Wilder pointed out after Tuesday’s press conference that he has decided to trust the people, most notably Haymon and Espinoza, that helped Floyd Mayweather earn more than $700 million during his illustrious career, largely through major pay-per-view events.
Arum didn’t compare Wilder’s earning potential to what Mayweather made, yet Mayweather’s former promoter completely understands why Wilder listened to Haymon, Finkel and Espinoza about patiently maximizing his earning potential.
Finkel explained Tuesday that they’re certain a Wilder-Joshua fight will become worth more than the $40 million Skipper offered for that fight to be streamed by DAZN.
Finkel reminded reporters that less than a year ago, Hearn offered a $15 million flat fee for Wilder to fight Joshua. Now Wilder has been offered almost three times that amount, a clear indication to Finkel that Wilder will be able to make much more than $40 million if Wilder and Joshua keep winning and eventually meet in the ring.
Arum assumes most boxing fans and media anticipate Wilder’s decision to eventually drive up his asking price to box Joshua. Not so, Arum maintains, because he is convinced Wilder will box Fury again before facing Joshua.
Arum, who tried recently to sign Wilder to a long-term contract, obviously wants that to happen because his company, Top Rank Inc., recently entered a co-promotional agreement with British promoter Frank Warren to represent Fury (27-0-1, 19 KOs). The lineal heavyweight champion will make his debut on ESPN+, DAZN’s streaming competitor, sometime in June, against an opponent to be announced soon.
Fury walked away last month from a contract for a lucrative, immediate rematch with Wilder to join Arum and Top Rank. Arum understandably is hopeful Wilder will decide to fight Fury again, rather than pursuing England’s Joshua (22-0, 21 KOs).
“He does have reasoning for that decision,” Arum said, referring to Haymon. “For example, [Wilder] is gonna get fairly decent money to fight this fight with Breazeale. And then, probably decent money to do another fight, and then Joshua and Fury would have a second fight [separately]. Then, next year, when Fury and Wilder fight, the amounts that were offered are miniscule compared to the kind of revenues that will come from a Wilder-Fury fight. That’s the theory. With Fury being built up on ESPN, and Wilder hopefully being built up by PBC – but particularly Fury being built up with the American audience, so they’ll know what a character he is and so forth – we would look to do at least two million homes when they fought each other.
“That is impossible to do under the present system, with Joshua fighting not on pay-per-view. In other words, the model for Wilder and Fury is for pay-per-view. And if you do two million homes when they fight, you have a chance to do close to two million homes in the next fight [their third bout]. In other words, they would fight twice more.”
Arum’s ambitious pay-per-view prognostication aside, he is confident ESPN’s expansive reach would help him and everyone else involved produce more than the reported 325,000 buys the first Wilder-Fury fight generated.

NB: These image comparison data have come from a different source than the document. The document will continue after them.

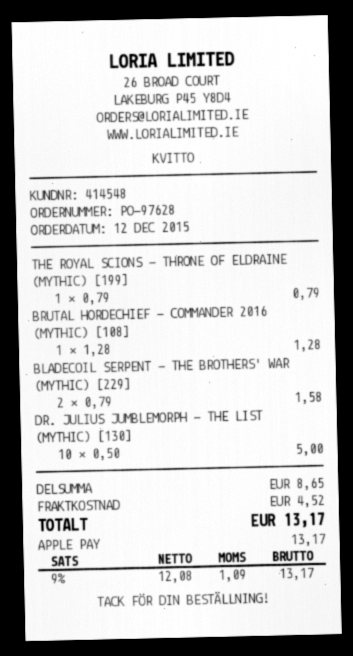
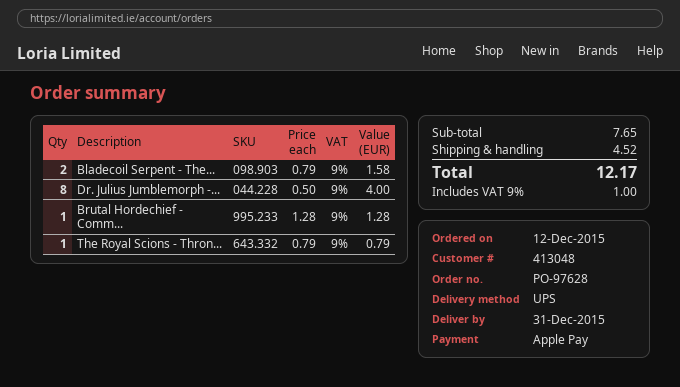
customer number: 414548 -> 413048
DR. JULIUS JUMBLEMORPH - THE LIST (MYTHIC) [130]: 10 x 0.50 = 5.00 -> 8 x 0.50 = 4.00
subtotal: 8.65 -> 7.65
tax: 9% = 1.09 -> 9% = 1.00
total: 13.17 -> 12.17

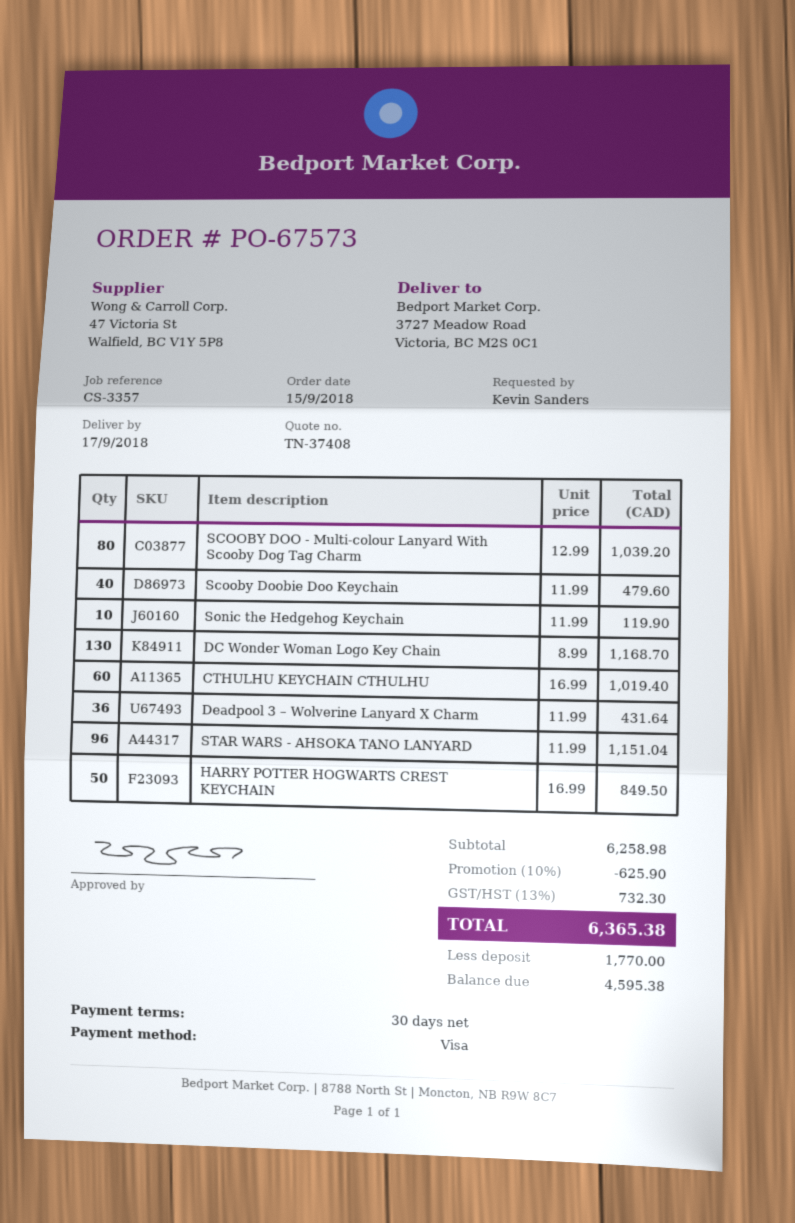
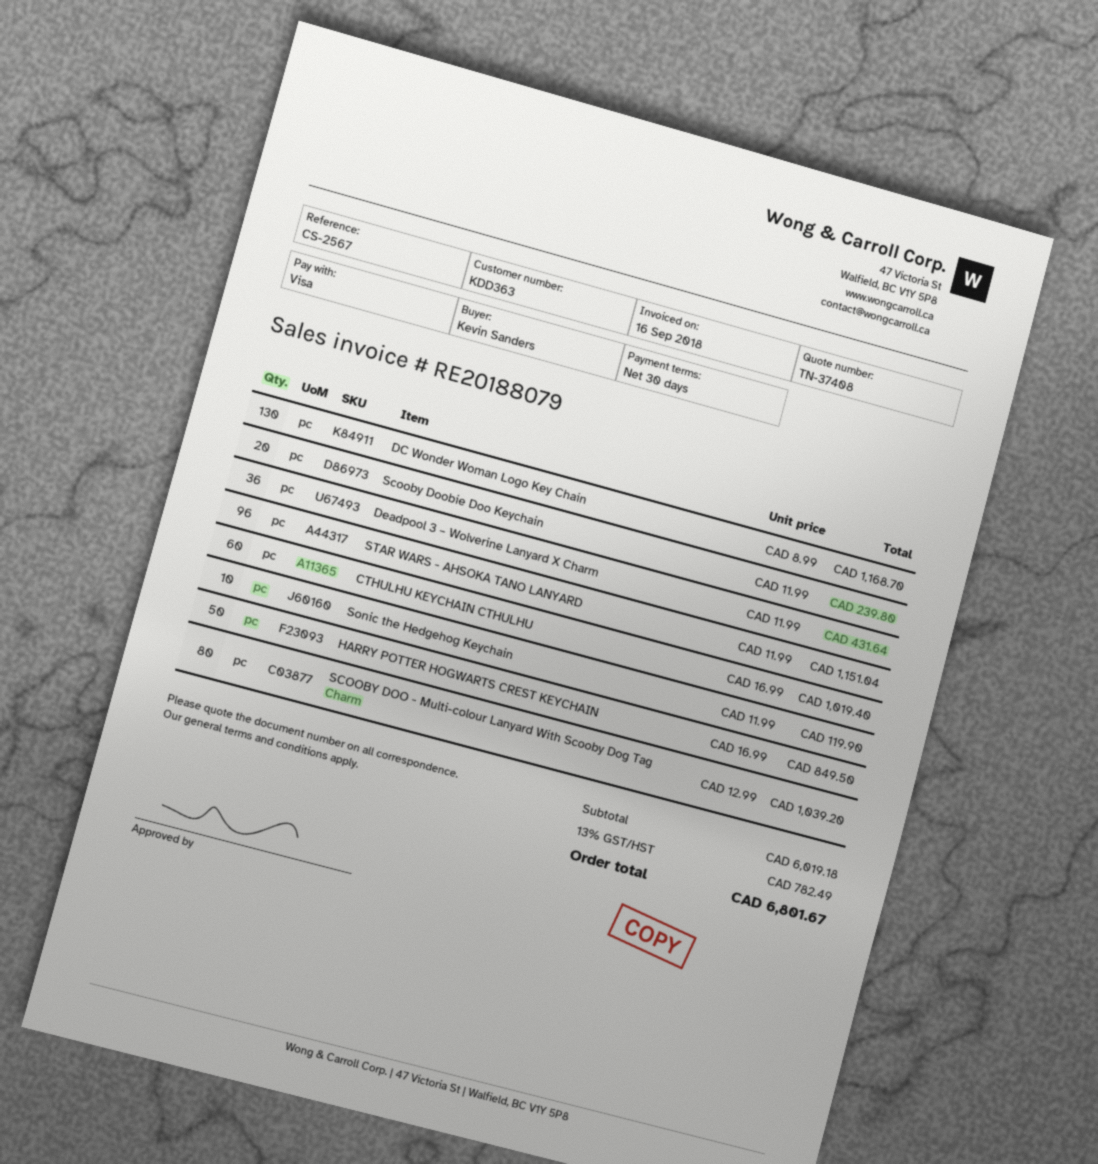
reference: CS-3357 -> CS-2567
Scooby Doobie Doo Keychain: 40 x 11.99 = 479.60 -> 20 x 11.99 = 239.80
subtotal: 6258.98 -> 6019.18
discount: 10% = 625.90 -> none
tax: 13% = 732.30 -> 13% = 782.49
total: 6365.38 -> 6801.67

The potential windfall for Wilder, Fury and everyone that works with them leads Arum to believe he and Haymon will work together to make a deal for a Wilder-Fury rematch, just like they did four years ago.
“When there’s huge money to be made in this way, even Haymon will come together to do it,” Arum said. “The best example is the Pacquiao-Mayweather fight. But knowing Haymon, he’ll only do it if there’s a pot of gold there. And my belief is, and I think his belief is there will be a pot of gold there. If it rolls out the ways I think it’ll roll out, Wilder will make a lot more than the $100 million or $120 million that Eddie [Hearn] was talking about.”